WHAT THE TASK ASKS
Could you return all of the data exactly as given?
------ SUPPLIED ENTRIES
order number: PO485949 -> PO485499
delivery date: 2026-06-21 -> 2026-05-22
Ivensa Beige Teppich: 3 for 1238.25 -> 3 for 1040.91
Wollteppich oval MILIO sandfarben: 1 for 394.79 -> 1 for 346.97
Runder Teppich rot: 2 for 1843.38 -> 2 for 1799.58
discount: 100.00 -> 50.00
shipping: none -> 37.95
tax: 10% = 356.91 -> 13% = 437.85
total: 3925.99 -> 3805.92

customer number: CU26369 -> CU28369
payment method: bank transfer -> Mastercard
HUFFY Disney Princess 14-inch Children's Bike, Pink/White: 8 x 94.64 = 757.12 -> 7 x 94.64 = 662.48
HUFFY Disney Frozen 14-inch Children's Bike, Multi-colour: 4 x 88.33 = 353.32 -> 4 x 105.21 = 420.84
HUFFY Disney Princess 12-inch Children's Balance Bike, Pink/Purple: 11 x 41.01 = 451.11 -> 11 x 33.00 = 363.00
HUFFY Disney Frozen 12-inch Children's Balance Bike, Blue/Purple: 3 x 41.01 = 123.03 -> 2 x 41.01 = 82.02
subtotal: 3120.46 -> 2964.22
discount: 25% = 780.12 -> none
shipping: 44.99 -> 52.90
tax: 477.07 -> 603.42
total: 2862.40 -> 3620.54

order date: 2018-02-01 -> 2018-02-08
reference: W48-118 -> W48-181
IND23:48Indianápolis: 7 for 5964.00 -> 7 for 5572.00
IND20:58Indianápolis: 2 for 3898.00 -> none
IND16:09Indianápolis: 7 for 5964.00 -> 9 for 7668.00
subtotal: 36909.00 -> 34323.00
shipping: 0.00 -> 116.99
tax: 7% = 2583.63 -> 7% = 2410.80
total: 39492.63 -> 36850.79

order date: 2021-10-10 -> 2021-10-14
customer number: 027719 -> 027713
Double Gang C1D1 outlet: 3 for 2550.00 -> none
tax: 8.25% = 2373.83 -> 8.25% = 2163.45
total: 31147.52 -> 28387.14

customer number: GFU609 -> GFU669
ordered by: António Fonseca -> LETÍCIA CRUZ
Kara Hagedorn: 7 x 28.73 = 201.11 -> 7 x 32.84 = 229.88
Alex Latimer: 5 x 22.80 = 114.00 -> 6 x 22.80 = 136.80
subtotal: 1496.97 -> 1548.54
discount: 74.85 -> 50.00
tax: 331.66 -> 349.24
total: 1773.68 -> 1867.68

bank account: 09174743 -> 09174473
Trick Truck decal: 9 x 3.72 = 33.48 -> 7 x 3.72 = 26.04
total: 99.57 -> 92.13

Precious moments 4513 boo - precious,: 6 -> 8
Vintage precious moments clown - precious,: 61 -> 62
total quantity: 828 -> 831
------------
TASK ANSWER
order number: PO485949 -> PO485499
delivery date: 2026-06-21 -> 2026-05-22
Ivensa Beige Teppich: 3 for 1238.25 -> 3 for 1040.91
Wollteppich oval MILIO sandfarben: 1 for 394.79 -> 1 for 346.97
Runder Teppich rot: 2 for 1843.38 -> 2 for 1799.58
discount: 100.00 -> 50.00
shipping: none -> 37.95
tax: 10% = 356.91 -> 13% = 437.85
total: 3925.99 -> 3805.92

customer number: CU26369 -> CU28369
payment method: bank transfer -> Mastercard
HUFFY Disney Princess 14-inch Children's Bike, Pink/White: 8 x 94.64 = 757.12 -> 7 x 94.64 = 662.48
HUFFY Disney Frozen 14-inch Children's Bike, Multi-colour: 4 x 88.33 = 353.32 -> 4 x 105.21 = 420.84
HUFFY Disney Princess 12-inch Children's Balance Bike, Pink/Purple: 11 x 41.01 = 451.11 -> 11 x 33.00 = 363.00
HUFFY Disney Frozen 12-inch Children's Balance Bike, Blue/Purple: 3 x 41.01 = 123.03 -> 2 x 41.01 = 82.02
subtotal: 3120.46 -> 2964.22
discount: 25% = 780.12 -> none
shipping: 44.99 -> 52.90
tax: 477.07 -> 603.42
total: 2862.40 -> 3620.54

order date: 2018-02-01 -> 2018-02-08
reference: W48-118 -> W48-181
IND23:48Indianápolis: 7 for 5964.00 -> 7 for 5572.00
IND20:58Indianápolis: 2 for 3898.00 -> none
IND16:09Indianápolis: 7 for 5964.00 -> 9 for 7668.00
subtotal: 36909.00 -> 34323.00
shipping: 0.00 -> 116.99
tax: 7% = 2583.63 -> 7% = 2410.80
total: 39492.63 -> 36850.79

order date: 2021-10-10 -> 2021-10-14
customer number: 027719 -> 027713
Double Gang C1D1 outlet: 3 for 2550.00 -> none
tax: 8.25% = 2373.83 -> 8.25% = 2163.45
total: 31147.52 -> 28387.14

customer number: GFU609 -> GFU669
ordered by: António Fonseca -> LETÍCIA CRUZ
Kara Hagedorn: 7 x 28.73 = 201.11 -> 7 x 32.84 = 229.88
Alex Latimer: 5 x 22.80 = 114.00 -> 6 x 22.80 = 136.80
subtotal: 1496.97 -> 1548.54
discount: 74.85 -> 50.00
tax: 331.66 -> 349.24
total: 1773.68 -> 1867.68

bank account: 09174743 -> 09174473
Trick Truck decal: 9 x 3.72 = 33.48 -> 7 x 3.72 = 26.04
total: 99.57 -> 92.13

Precious moments 4513 boo - precious,: 6 -> 8
Vintage precious moments clown - precious,: 61 -> 62
total quantity: 828 -> 831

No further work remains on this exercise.